Aidy gawped. ‘So that’s why it tasted bitter to her? Gran, how big a dose did you give her?’

‘Enough to clear the blockage of an elephant! Well, yer can’t deny she’s a big woman, so a normal dose wouldn’t be of any benefit to the likes of her, now would it?’ There was a twinkle of mischief in Bertha’s eyes when she added, ‘And with a bit of luck, lovey, we won’t see her ugly mug again until after the funeral.’

Aidy couldn’t help but laugh, despite the circumstances. Her grandmother deserved a medal for getting the interfering Pat out of the way, allowing them the freedom to arrange her mother’s funeral the way they wanted. ‘Mam would have split her sides over this one, Gran,’ she spluttered.

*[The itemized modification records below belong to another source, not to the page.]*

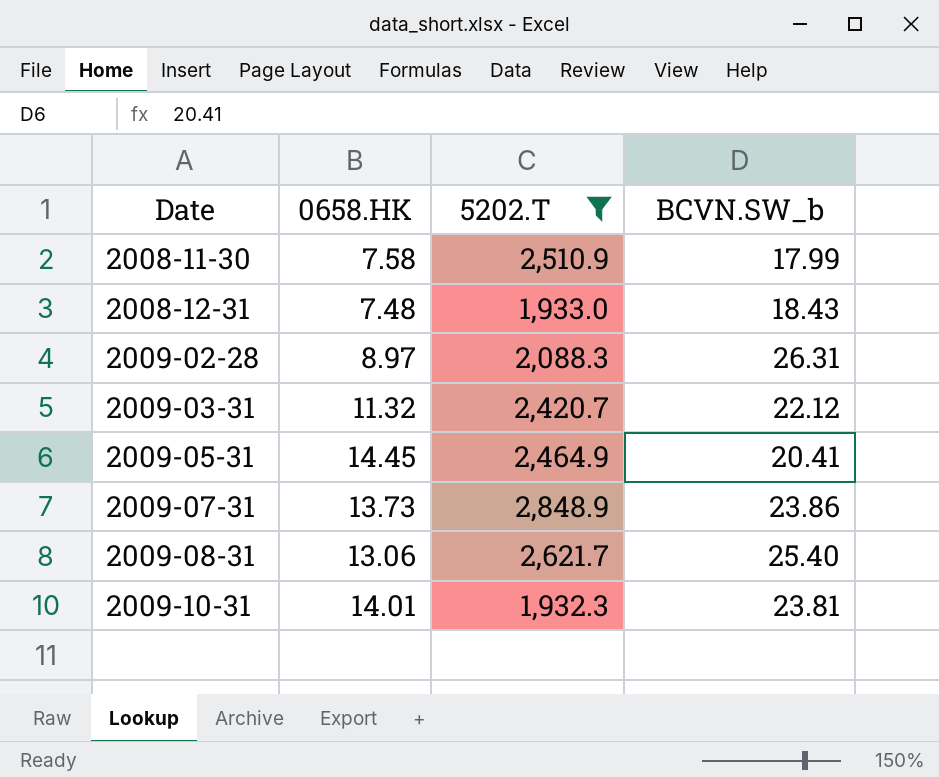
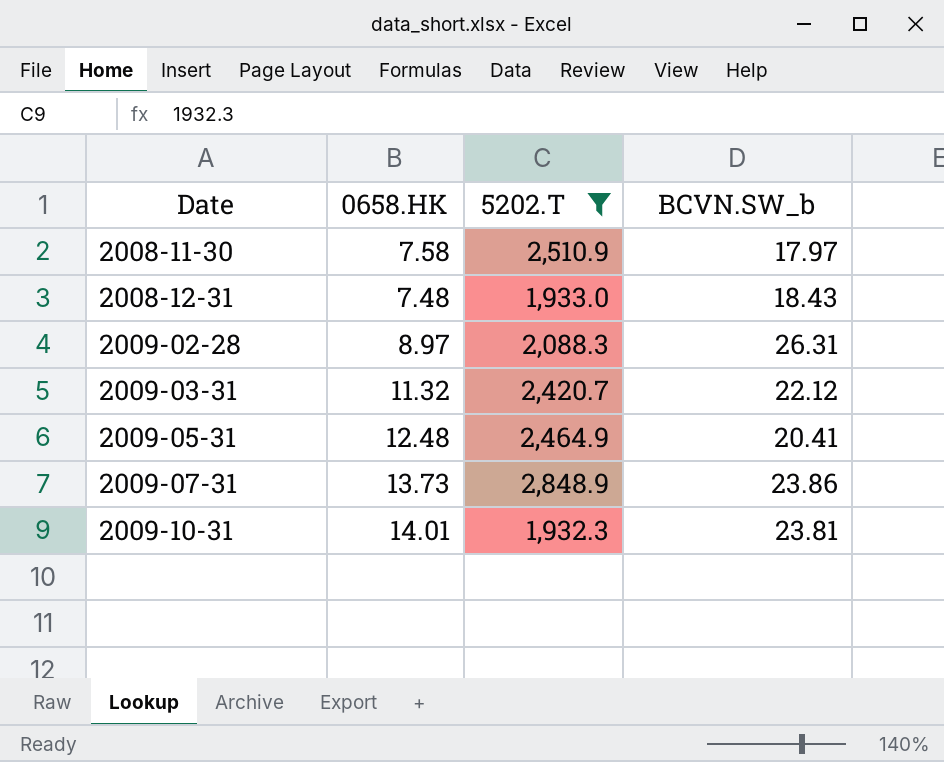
row 2009-08-31: 13.06 | 2,621.7 | 25.40 -> none
2008-11-30 | BCVN.SW_b: 17.99 -> 17.97
2009-05-31 | 0658.HK: 14.45 -> 12.48

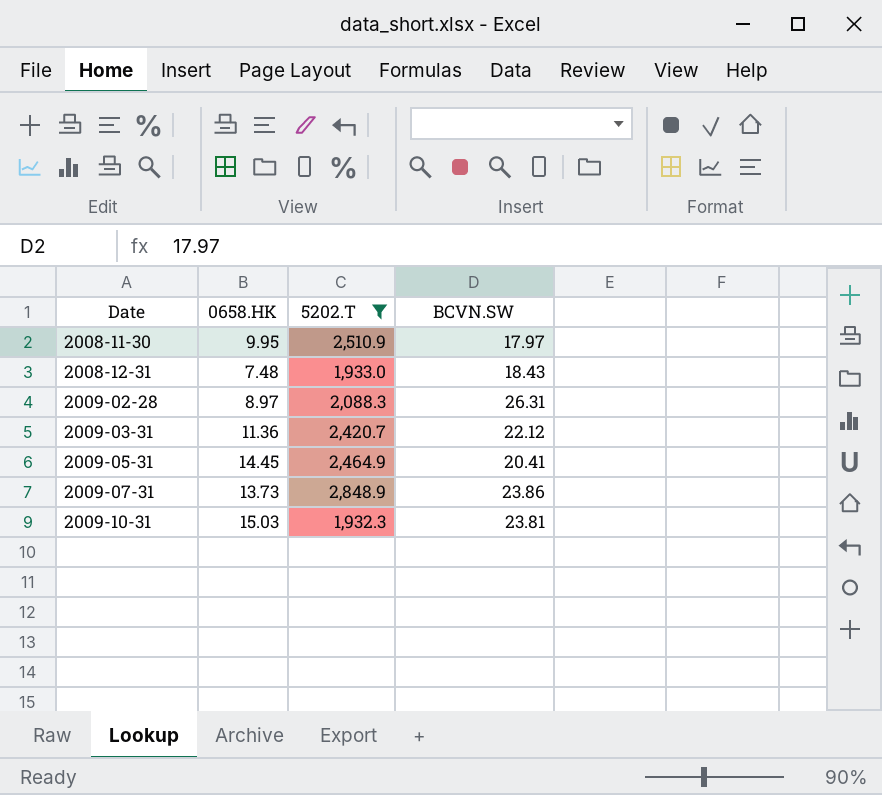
column name: BCVN.SW_b -> BCVN.SW
2008-11-30 | 0658.HK: 7.58 -> 9.95
2009-03-31 | 0658.HK: 11.32 -> 11.36
2009-05-31 | 0658.HK: 12.48 -> 14.45
2009-10-31 | 0658.HK: 14.01 -> 15.03

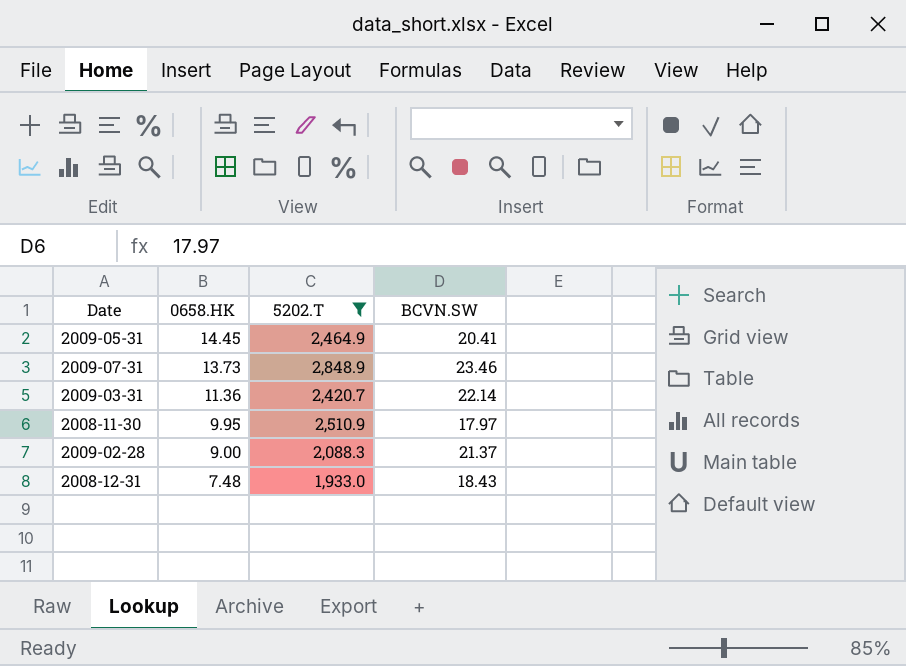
row order: Date ascending -> 0658.HK descending
row 2009-10-31: 15.03 | 1,932.3 | 23.81 -> none
2009-07-31 | BCVN.SW: 23.86 -> 23.46
2009-03-31 | BCVN.SW: 22.12 -> 22.14
2009-02-28 | 0658.HK: 8.97 -> 9.00
2009-02-28 | BCVN.SW: 26.31 -> 21.37

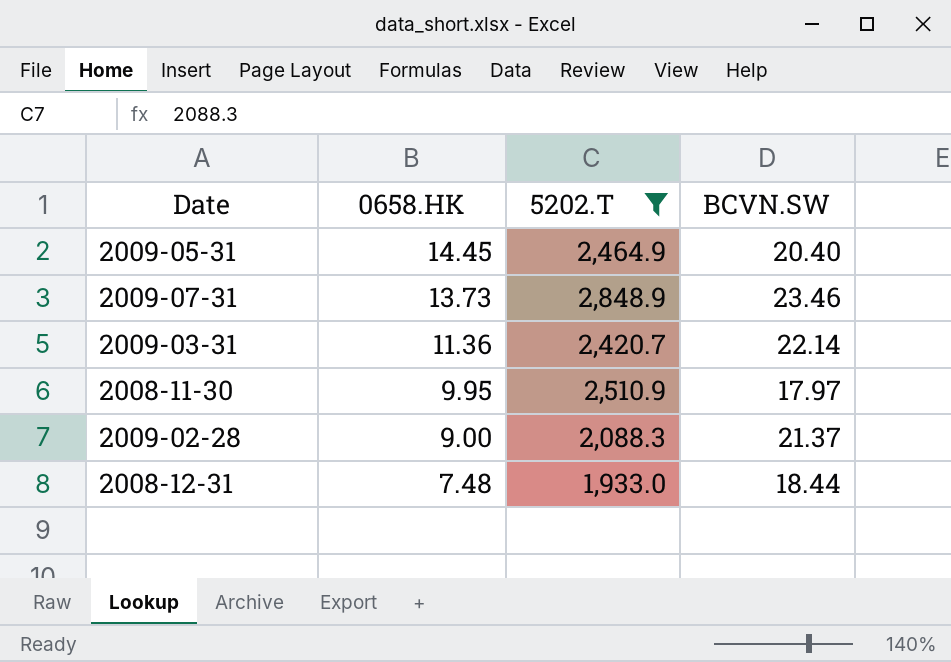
2009-05-31 | BCVN.SW: 20.41 -> 20.40
2008-12-31 | BCVN.SW: 18.43 -> 18.44

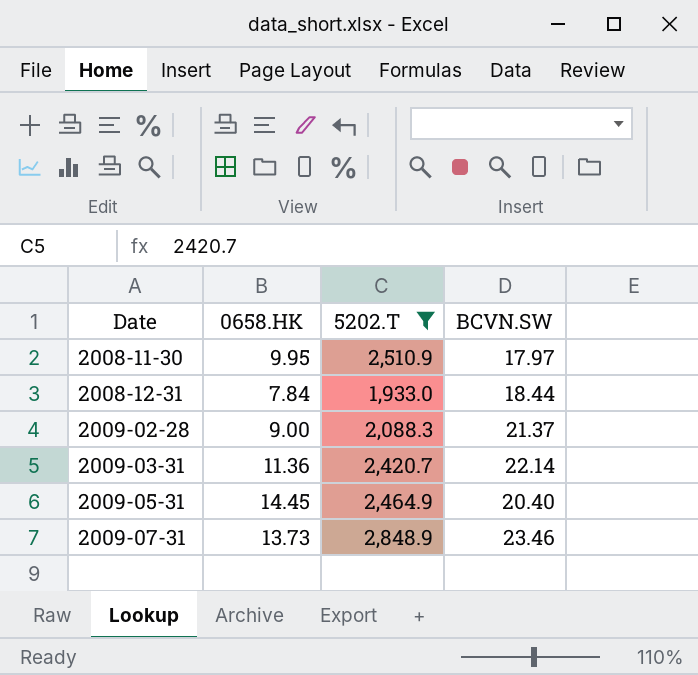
row order: 0658.HK descending -> Date ascending
2008-12-31 | 0658.HK: 7.48 -> 7.84

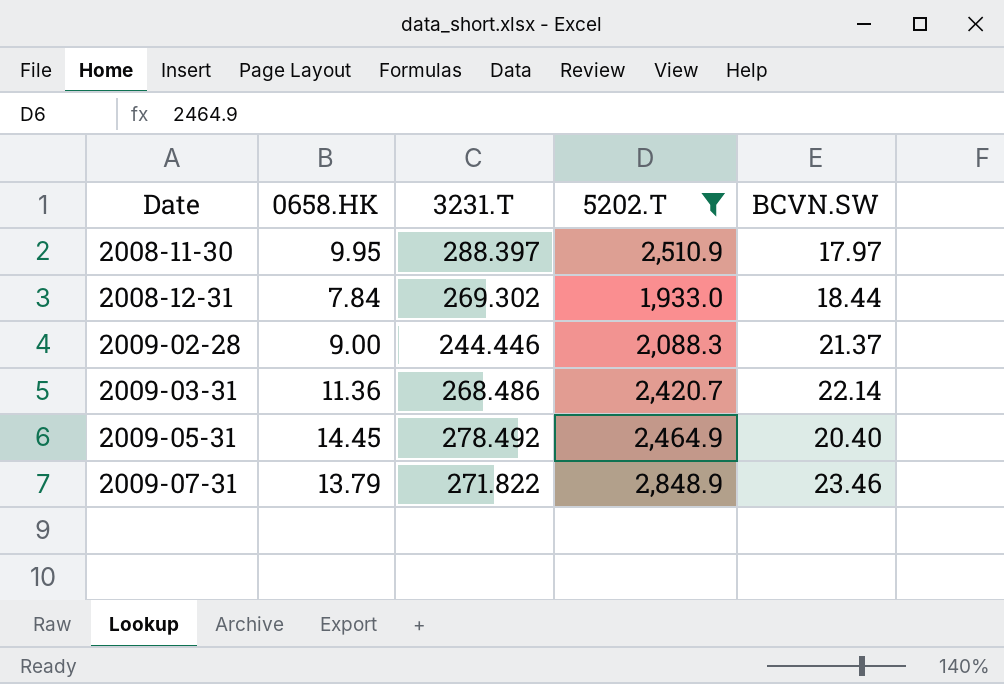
column 3231.T | position: none -> 3
2009-07-31 | 0658.HK: 13.73 -> 13.79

Putting a pot of fresh tea on the table, Bertha nodded. ‘She certainly would have. That woman was the bane of Jessie’s life, thinking she had every right to boss us about ’cos you was married to her son. Jessie only tolerated her out of respect for you.’

Bertha began to giggle then, a moment’s relief from the heartache of her daughter’s sudden death.

A while later they made their way through to the parlour to begin their vigil, both to some extent dreading the ordeal, but equally determined to use this special time to talk about the good times they had shared with Jessie, their own good fortune in having the likes of her for a mother and a daughter.